Better b^e mod m

Tue Oct 16 15:30:42 CEST 2012

nisse at lysator.liu.se (Niels Möller) writes:

  Torbjorn Granlund <tg at gmplib.org> writes:

  > (1) Tiny exponents such as 2, 3.

  If we're to do special cases for small e, maybe it might make sense to
  find optimal addition chains for small e. Not sure for which e this could
  make a significant difference, though.

I think that is a good idea, but we need to make sure "optimal"
considers a general multiply more expensive than a squaring, and perhaps
takes invariance into account.  To make this perfect, the size of other
operands will matter.  OK, our transform-multiply-operand functionality
is somewhat lacking at the moment, so perhaps I am suggesting more
generalisty than needed at the moment.

  I think we can accumulate and square in Montgomery representation,
  without necessarily converting b to Montgomery.
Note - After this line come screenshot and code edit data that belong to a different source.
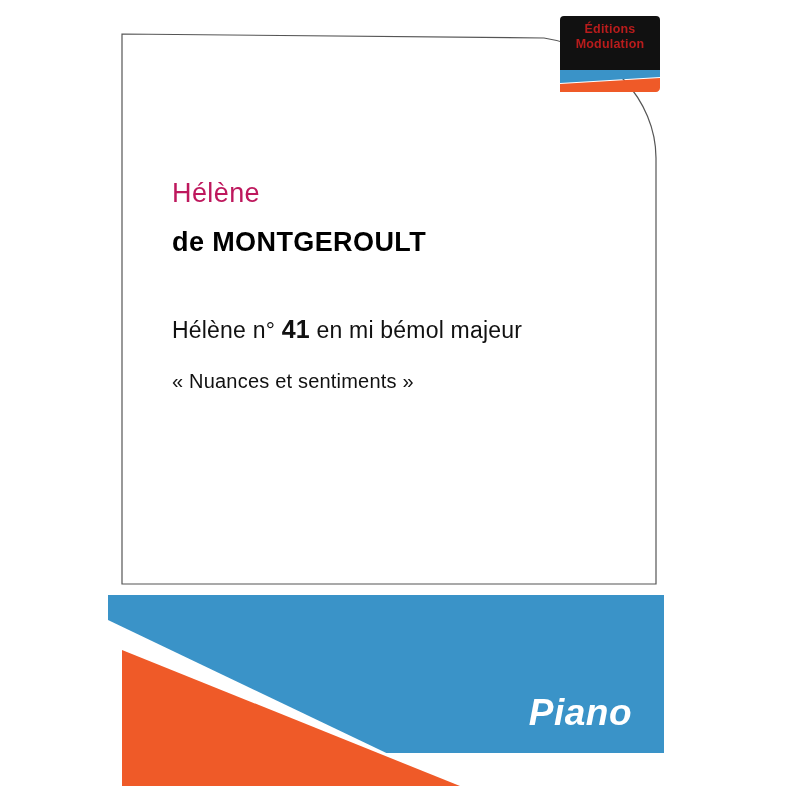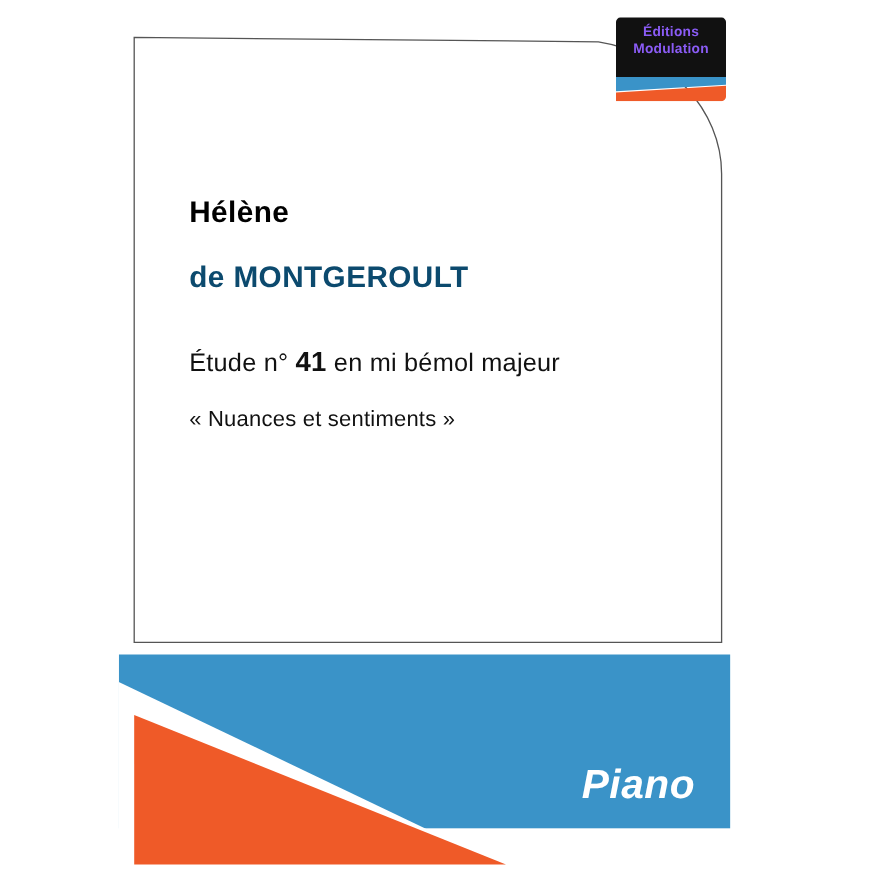"Éditions" .logo-text { color: #8b5cf6 -> #b91c1c }
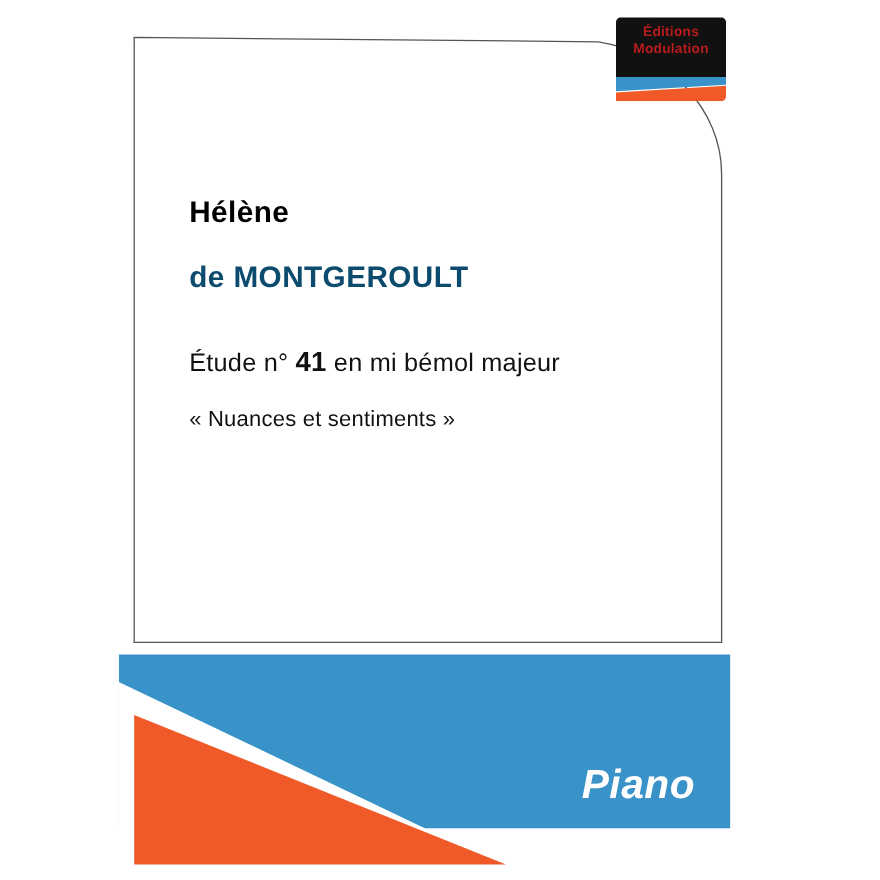"Hélène" .composer-line1 { color: #000000 -> #be185d; font-weight: 700 -> 400 }
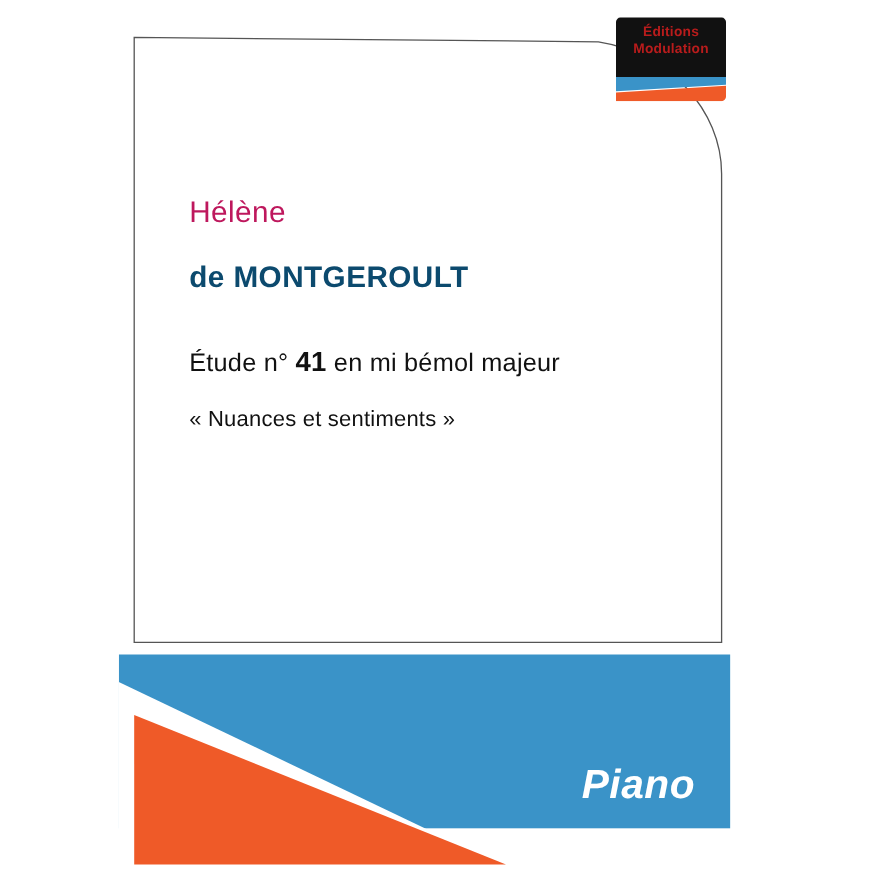"de MONTGEROULT" .composer-line2 { color: #0c4a6e -> #000000; margin-top: 28px -> 18px }
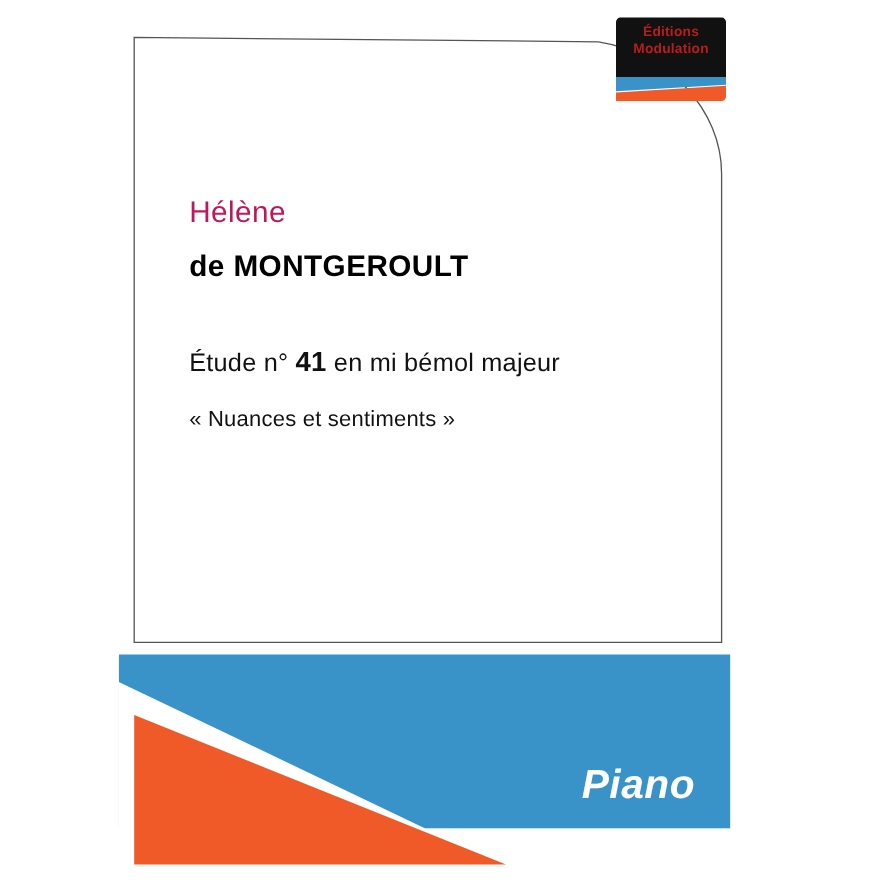"Étude n°" span { text: Étude -> Hélène }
  Notation: Put x' = x B^n mod m, i.e., x' is the Montgomery
  representation of x.

  Do squarings the usual Montgomery way:

    (x^2)' = (x')^2 B^{-n} (mod m).

  But when we multiply by b, we can do that with a plain multiplication
  by b followed by an *Euclidean* reduction of a single limb

    (x b)' = x' b (mod m)

  Since b is much smaller than b', I think that's going to be a win over
  Montgomery, even for fairly small n.

  And when we tabulate powers of b, we should do the same with powers
  which fit in a single limb or just a few limbs.

Agreed!  (We should not just consider the case where b is a single limb,
but the more general case b << m.)

  (I've also been considering if we could also use single-limb hensel
  reduction, doing b multiplies as

    (x' b) B^{-1}

  Then we get a factor of B error (which is going to be amplified while
  squaring).

I am afraid I don't follow you.  Specifically, what does B^{-1} denote?
Do you compute this inverse modulo something, do you intend to form
either (x' b)/B or floor((x' b)/B)?

  Hmm, maybe it would make some sense with a powm function which takes a prime
  factorization of m as an additional argument?

It might make more sense to provide some mechanims for preparing CRT for
a set of primes (or coprimes) and then perform it:

  mpz_crt_precomp (precomp_variable, t1, t2, ..., NULL)
  mpz_crt (r, precomp_variable, v1, t1, v2, t2, ..., NULL)

The precomp function would compute various inverses and stuff it into
the opaque precomp_variable.

But CRT discussions might belong to a different thread.

-- 
Torbjörn